*** Block opens ***
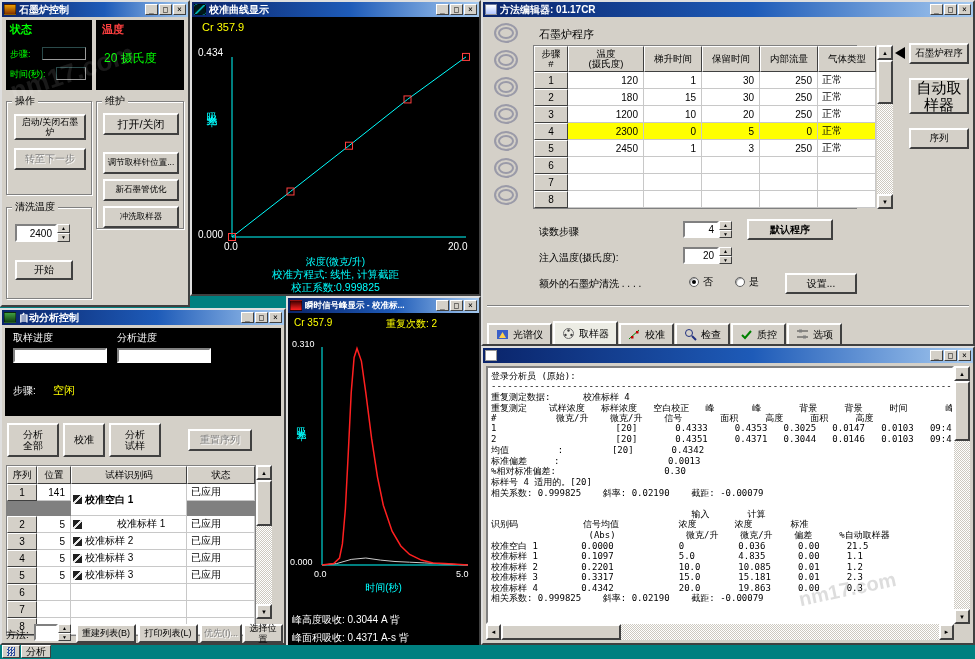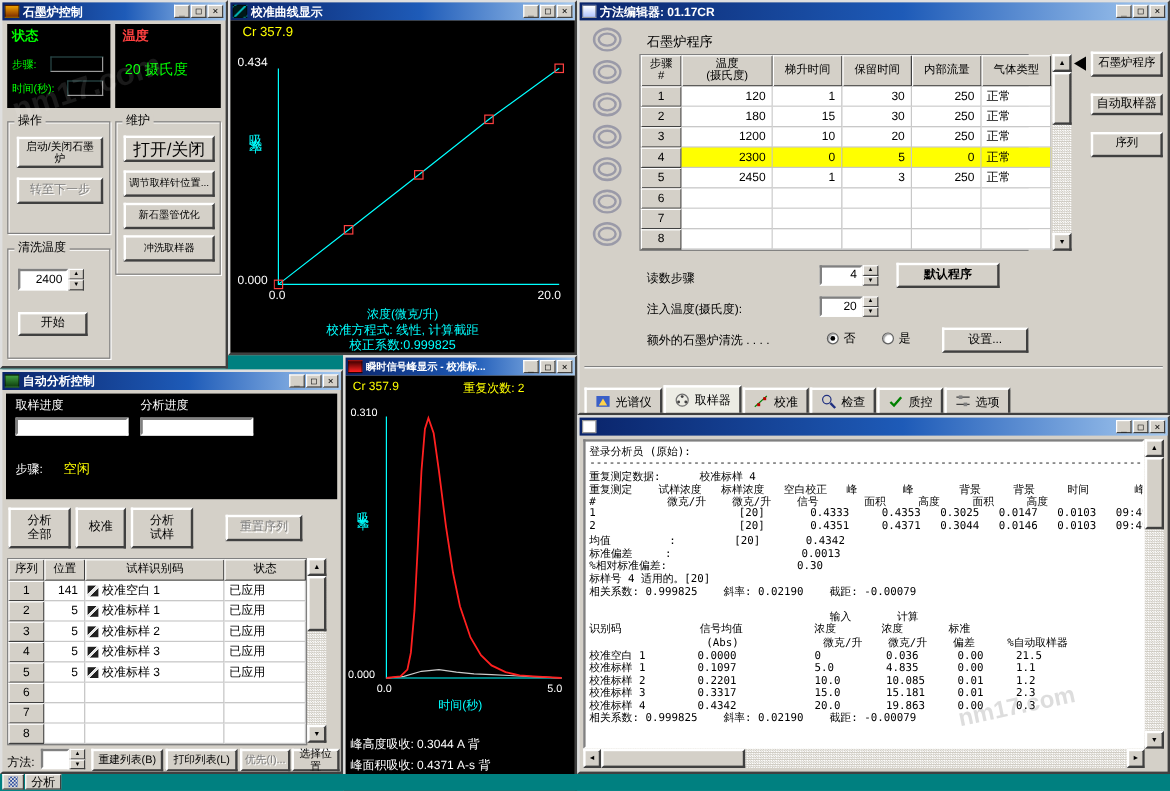--- a/index.html
+++ b/index.html
@@ -85,21 +85,21 @@
         <span class="lbl green" style="left:8px;top:30px;font-size:12px;">20 摄氏度</span>
       </div>
       <div class="gbox" style="left:4px;top:84px;width:86px;height:94px;">
         <span class="glabel">操作</span>
         <div class="btn abs" style="left:7px;top:12px;width:72px;height:26px;font-size:9px;">启动/关闭石墨炉</div>
         <div class="btn abs dis" style="left:7px;top:46px;width:72px;height:22px;">转至下一步</div>
       </div>
       <div class="gbox" style="left:94px;top:84px;width:88px;height:128px;">
         <span class="glabel">维护</span>
         <div class="abs" style="left:6px;top:11px;width:76px;">
-            <div class="btn" style="height:22px;margin-bottom:7px;font-size:14px;">打开/关闭</div>
+            <div class="btn" style="height:22px;margin-bottom:17px;font-size:11px;">打开/关闭</div>
             <div class="btn" style="height:22px;margin-bottom:5px;font-size:8.5px;">调节取样针位置...</div>
             <div class="btn" style="height:22px;margin-bottom:5px;font-size:8.5px;">新石墨管优化</div>
             <div class="btn" style="height:22px;margin-bottom:5px;font-size:8.5px;">冲洗取样器</div>
           </div>
       </div>
       <div class="gbox" style="left:4px;top:190px;width:86px;height:92px;">
         <span class="glabel">清洗温度</span>
         <div class="spin" style="left:8px;top:16px;">
           <div class="spinval" style="width:42px;height:18px;">2400</div>
           <div class="spinbtns" style="height:18px;">
@@ -247,21 +247,21 @@
       </div>
       <div class="vscroll" style="left:394px;top:28px;height:164px;">
         <div class="sarrow">▲</div>
         <div class="sthumb" style="height:44px;"></div>
         <div class="sarrow" style="margin-top:auto;">▼</div>
       </div>
 
       <div class="navarrow" style="left:412px;top:30px;"></div>
       <div class="abs" style="left:426px;top:26px;width:60px;">
           <div class="btn" style="height:21px;margin-bottom:14px;font-size:9.5px;">石墨炉程序</div>
-          <div class="btn" style="height:18px;margin-bottom:14px;font-size:10px;">自动取样器</div>
+          <div class="btn" style="height:36px;margin-bottom:14px;font-size:15px;">自动取样器</div>
           <div class="btn" style="height:21px;margin-bottom:14px;font-size:9.5px;">序列</div>
         </div>
 
       <span class="lbl" style="left:56px;top:208px;">读数步骤</span>
       <div class="spin" style="left:200px;top:204px;">
         <div class="spinval" style="width:36px;height:17px;">4</div>
         <div class="spinbtns" style="height:17px;">
           <div class="spinbtn">▲</div>
           <div class="spinbtn">▼</div>
         </div>
@@ -372,30 +372,30 @@
         <div class="gtr">
           <div class="gcell ghdr" style="width:30px;height:18px;">序列</div>
           <div class="gcell ghdr" style="width:34px;height:18px;">位置</div>
           <div class="gcell ghdr" style="width:116px;height:18px;">试样识别码</div>
           <div class="gcell ghdr" style="width:68px;height:18px;">状态</div>
         </div>
         <div>
             <div class="gtr">
             <div class="gcell rowhdr" style="width:30px;height:17px;">1</div>
             <div class="gcell num" style="width:34px;height:17px;">141</div>
-            <div class="gcell" style="width:116px;height:17px;">
+            <div class="gcell" style="width:116px;height:32px;font-weight:bold;">
               <span class="sampicon vis"></span>
               <span>校准空白 1</span>
             </div>
             <div class="gcell" style="width:68px;height:17px;padding-left:4px;">已应用</div>
           </div>
             <div class="gtr">
             <div class="gcell rowhdr" style="width:30px;height:17px;">2</div>
             <div class="gcell num" style="width:34px;height:17px;">5</div>
-            <div class="gcell" style="width:116px;height:17px;">
+            <div class="gcell" style="width:116px;height:17px;gap:32px;">
               <span class="sampicon vis"></span>
               <span>校准标样 1</span>
             </div>
             <div class="gcell" style="width:68px;height:17px;padding-left:4px;">已应用</div>
           </div>
             <div class="gtr">
             <div class="gcell rowhdr" style="width:30px;height:17px;">3</div>
             <div class="gcell num" style="width:34px;height:17px;">5</div>
             <div class="gcell" style="width:116px;height:17px;">
               <span class="sampicon vis"></span>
*** Block closes ***
**What the exercise asks:** Apart from the images, everything in the records must be repeated exactly.

**Response for this exercise:**
--- a/index.html
+++ b/index.html
@@ -85,21 +85,21 @@
         <span class="lbl green" style="left:8px;top:30px;font-size:12px;">20 摄氏度</span>
       </div>
       <div class="gbox" style="left:4px;top:84px;width:86px;height:94px;">
         <span class="glabel">操作</span>
         <div class="btn abs" style="left:7px;top:12px;width:72px;height:26px;font-size:9px;">启动/关闭石墨炉</div>
         <div class="btn abs dis" style="left:7px;top:46px;width:72px;height:22px;">转至下一步</div>
       </div>
       <div class="gbox" style="left:94px;top:84px;width:88px;height:128px;">
         <span class="glabel">维护</span>
         <div class="abs" style="left:6px;top:11px;width:76px;">
-            <div class="btn" style="height:22px;margin-bottom:7px;font-size:14px;">打开/关闭</div>
+            <div class="btn" style="height:22px;margin-bottom:17px;font-size:11px;">打开/关闭</div>
             <div class="btn" style="height:22px;margin-bottom:5px;font-size:8.5px;">调节取样针位置...</div>
             <div class="btn" style="height:22px;margin-bottom:5px;font-size:8.5px;">新石墨管优化</div>
             <div class="btn" style="height:22px;margin-bottom:5px;font-size:8.5px;">冲洗取样器</div>
           </div>
       </div>
       <div class="gbox" style="left:4px;top:190px;width:86px;height:92px;">
         <span class="glabel">清洗温度</span>
         <div class="spin" style="left:8px;top:16px;">
           <div class="spinval" style="width:42px;height:18px;">2400</div>
           <div class="spinbtns" style="height:18px;">
@@ -247,21 +247,21 @@
       </div>
       <div class="vscroll" style="left:394px;top:28px;height:164px;">
         <div class="sarrow">▲</div>
         <div class="sthumb" style="height:44px;"></div>
         <div class="sarrow" style="margin-top:auto;">▼</div>
       </div>
 
       <div class="navarrow" style="left:412px;top:30px;"></div>
       <div class="abs" style="left:426px;top:26px;width:60px;">
           <div class="btn" style="height:21px;margin-bottom:14px;font-size:9.5px;">石墨炉程序</div>
-          <div class="btn" style="height:18px;margin-bottom:14px;font-size:10px;">自动取样器</div>
+          <div class="btn" style="height:36px;margin-bottom:14px;font-size:15px;">自动取样器</div>
           <div class="btn" style="height:21px;margin-bottom:14px;font-size:9.5px;">序列</div>
         </div>
 
       <span class="lbl" style="left:56px;top:208px;">读数步骤</span>
       <div class="spin" style="left:200px;top:204px;">
         <div class="spinval" style="width:36px;height:17px;">4</div>
         <div class="spinbtns" style="height:17px;">
           <div class="spinbtn">▲</div>
           <div class="spinbtn">▼</div>
         </div>
@@ -372,30 +372,30 @@
         <div class="gtr">
           <div class="gcell ghdr" style="width:30px;height:18px;">序列</div>
           <div class="gcell ghdr" style="width:34px;height:18px;">位置</div>
           <div class="gcell ghdr" style="width:116px;height:18px;">试样识别码</div>
           <div class="gcell ghdr" style="width:68px;height:18px;">状态</div>
         </div>
         <div>
             <div class="gtr">
             <div class="gcell rowhdr" style="width:30px;height:17px;">1</div>
             <div class="gcell num" style="width:34px;height:17px;">141</div>
-            <div class="gcell" style="width:116px;height:17px;">
+            <div class="gcell" style="width:116px;height:32px;font-weight:bold;">
               <span class="sampicon vis"></span>
               <span>校准空白 1</span>
             </div>
             <div class="gcell" style="width:68px;height:17px;padding-left:4px;">已应用</div>
           </div>
             <div class="gtr">
             <div class="gcell rowhdr" style="width:30px;height:17px;">2</div>
             <div class="gcell num" style="width:34px;height:17px;">5</div>
-            <div class="gcell" style="width:116px;height:17px;">
+            <div class="gcell" style="width:116px;height:17px;gap:32px;">
               <span class="sampicon vis"></span>
               <span>校准标样 1</span>
             </div>
             <div class="gcell" style="width:68px;height:17px;padding-left:4px;">已应用</div>
           </div>
             <div class="gtr">
             <div class="gcell rowhdr" style="width:30px;height:17px;">3</div>
             <div class="gcell num" style="width:34px;height:17px;">5</div>
             <div class="gcell" style="width:116px;height:17px;">
               <span class="sampicon vis"></span>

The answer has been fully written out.